Site Selection and Preparation


  • Select a site that receives at least 6-8 hours of sunlight per day. Adequate sunlight is essential for the plants to produce sweet, flavorful berries.

Soil Preparation

  • Prepare the soil by incorporating organic matter, such as compost or aged manure, to improve drainage and fertility. Well-draining soil is crucial for preventing root rot and other diseases.

Planting and Spacing

  • When planting strawberries, ensure that the crown – the point where the leaves emerge from the roots – is level with the soil surface. Planting too deep or too shallow can hinder the plant’s growth.
  • Space the plants 12-18 inches apart in rows that are 2-3 feet apart. This allows for good air circulation, which can help prevent diseases such as powdery mildew.

Watering and Mulching

Keep the soil consistently moist but not waterlogged, especially during the flowering and fruiting stages. Mulching with straw or pine needles can help retain soil moisture and prevent the growth of weeds.
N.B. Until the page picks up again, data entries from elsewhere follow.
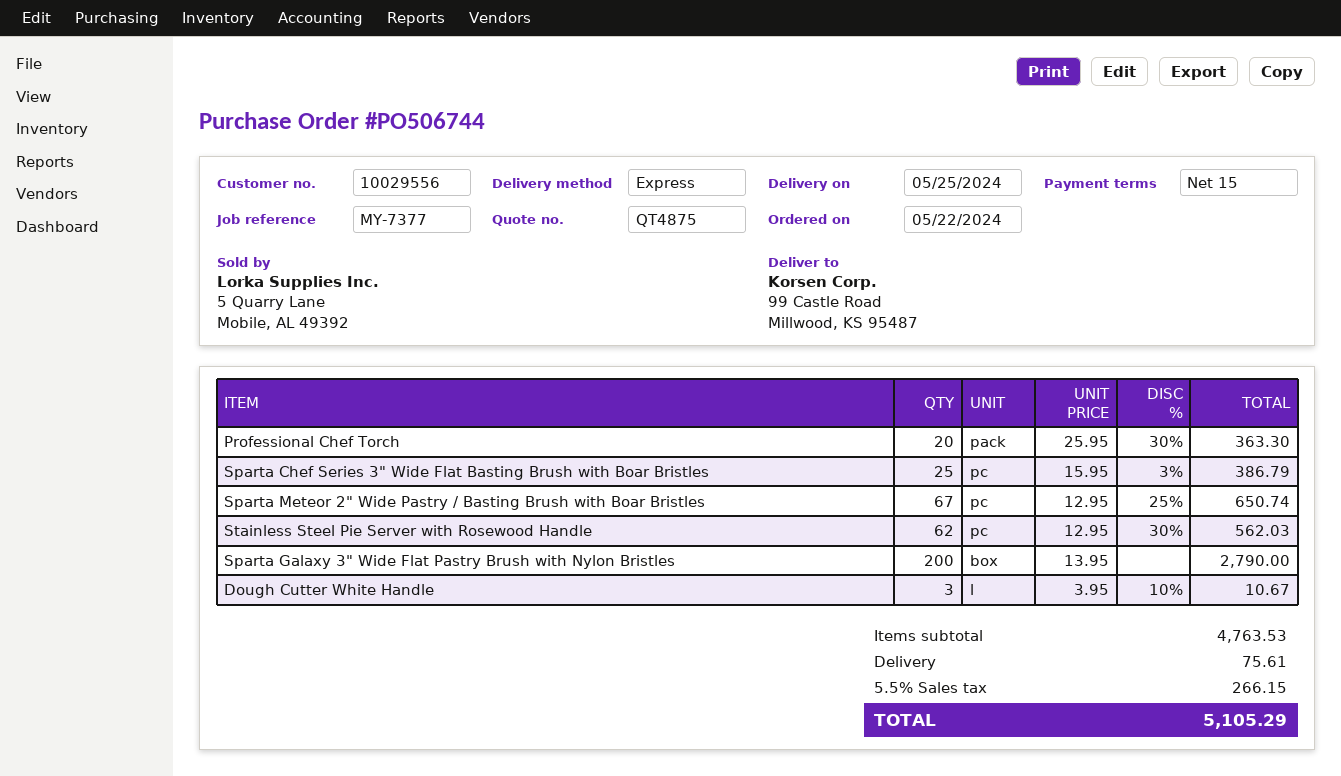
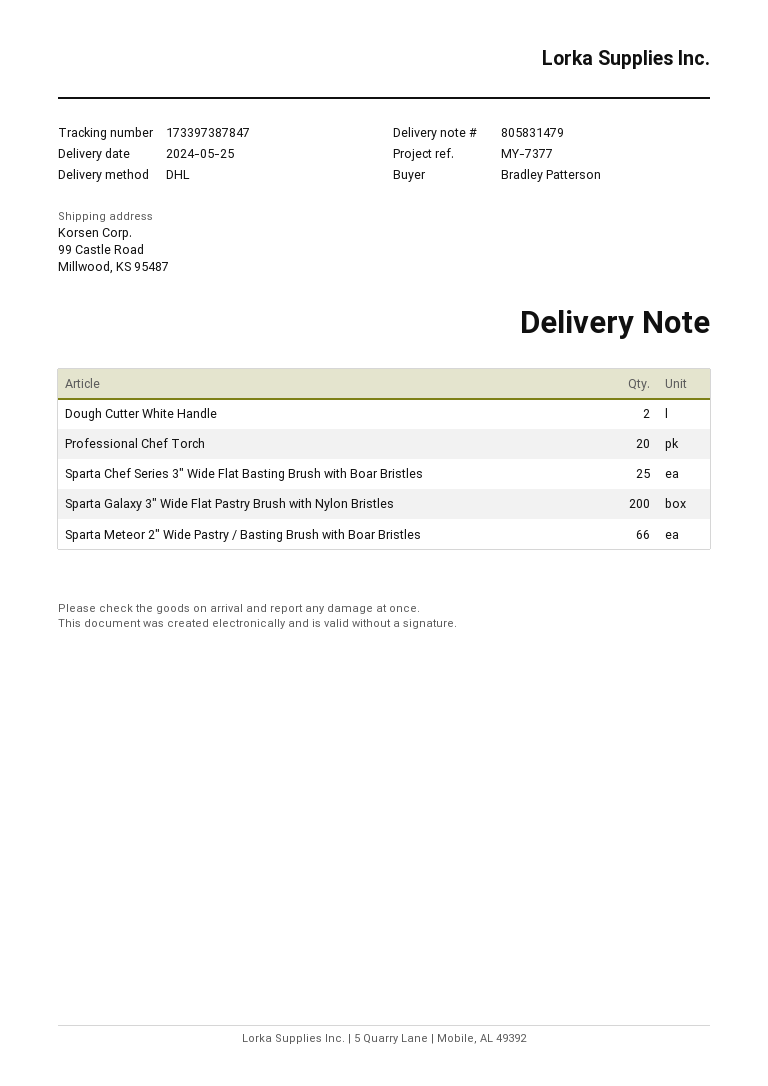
shipping method: express -> DHL
Sparta Meteor 2" Wide Pastry / Basting Brush with Boar Bristles: 67 -> 66
Stainless Steel Pie Server with Rosewood Handle: 62 -> none
Dough Cutter White Handle: 3 -> 2

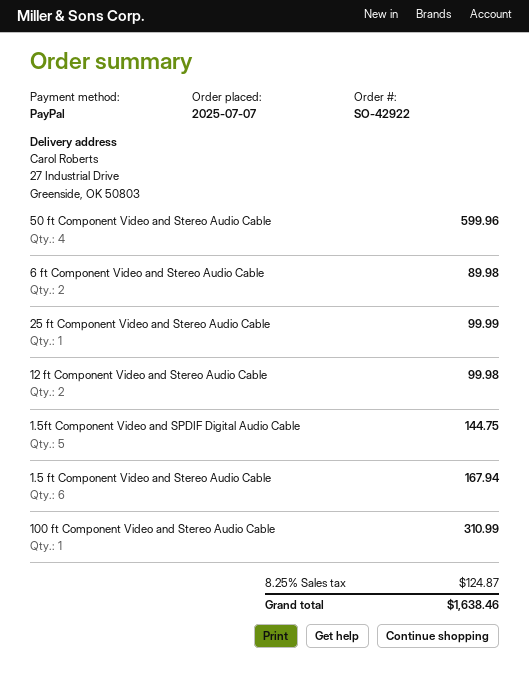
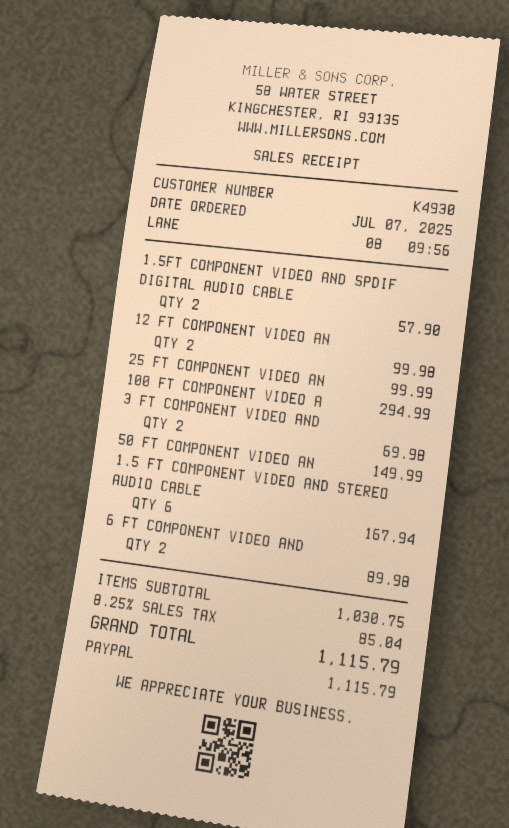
50 ft Component Video and Stereo Audio Cable: 4 for 599.96 -> 1 for 149.99
1.5ft Component Video and SPDIF Digital Audio Cable: 5 for 144.75 -> 2 for 57.90
100 ft Component Video and Stereo Audio Cable: 1 for 310.99 -> 1 for 294.99
3 FT COMPONENT VIDEO AND: none -> 2 for 69.98
tax: 8.25% = 124.87 -> 8.25% = 85.04
total: 1638.46 -> 1115.79

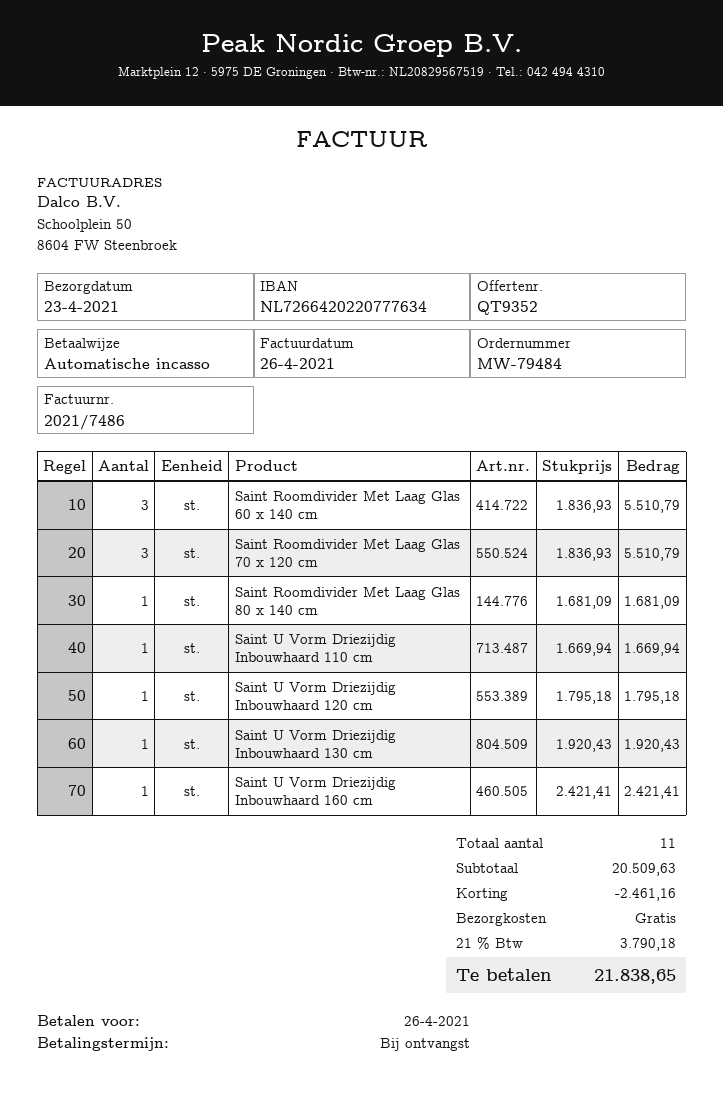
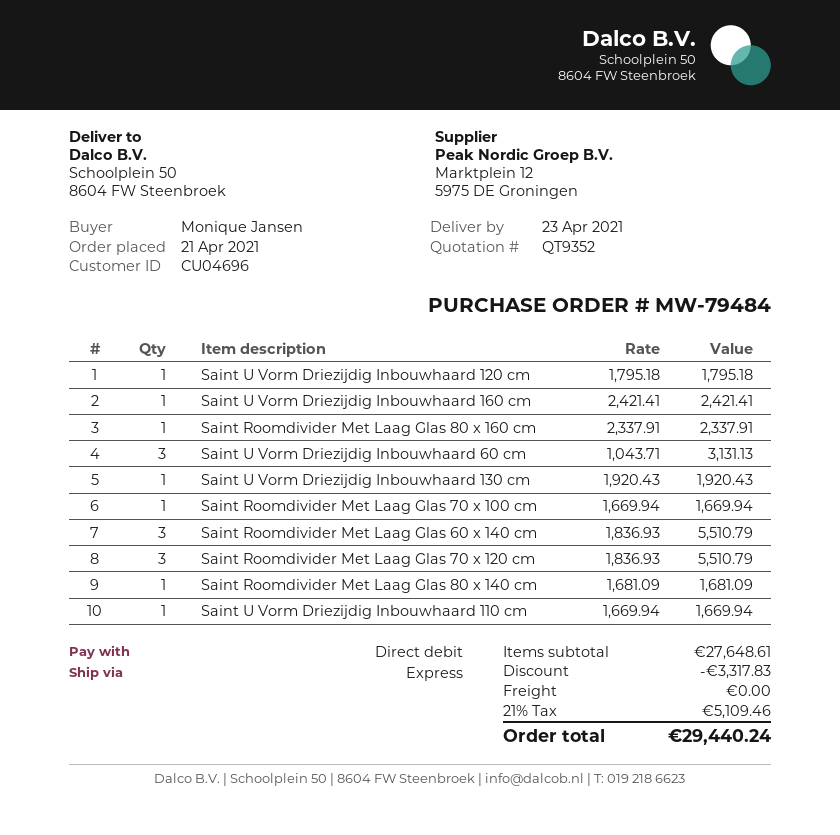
Saint Roomdivider Met Laag Glas 80 x 160 cm: none -> 1 x 2337.91 = 2337.91
Saint U Vorm Driezijdig Inbouwhaard 60 cm: none -> 3 x 1043.71 = 3131.13
Saint Roomdivider Met Laag Glas 70 x 100 cm: none -> 1 x 1669.94 = 1669.94
subtotal: 20509.63 -> 27648.61
discount: 2461.16 -> 3317.83
tax: 21% = 3790.18 -> 21% = 5109.46
total: 21838.65 -> 29440.24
Fertilize strawberry plants with a balanced fertilizer when growth begins in the spring. Avoid over-fertilizing, as this can lead to excessive foliage growth at the expense of fruit production.

Pest and Disease Management

  • Monitor the plants regularly for common pests such as slugs, snails, and aphids. Implementing cultural controls and using organic pest management methods can help minimize damage to the plants.
  • Common strawberry diseases include powdery mildew, botrytis fruit rot, and verticillium wilt. Proper sanitation, good air circulation, and resistant varieties can help prevent these diseases.

Harvesting and Storage

  • Harvest strawberries when they are fully red, as they will not continue to ripen after being picked. Gently lift the berries and snip the stem to avoid damaging the plant.
  • Store freshly picked strawberries in the refrigerator and wash them just before use to extend their shelf life. Alternatively, consider preserving the harvest by freezing or making delicious homemade jams and jellies.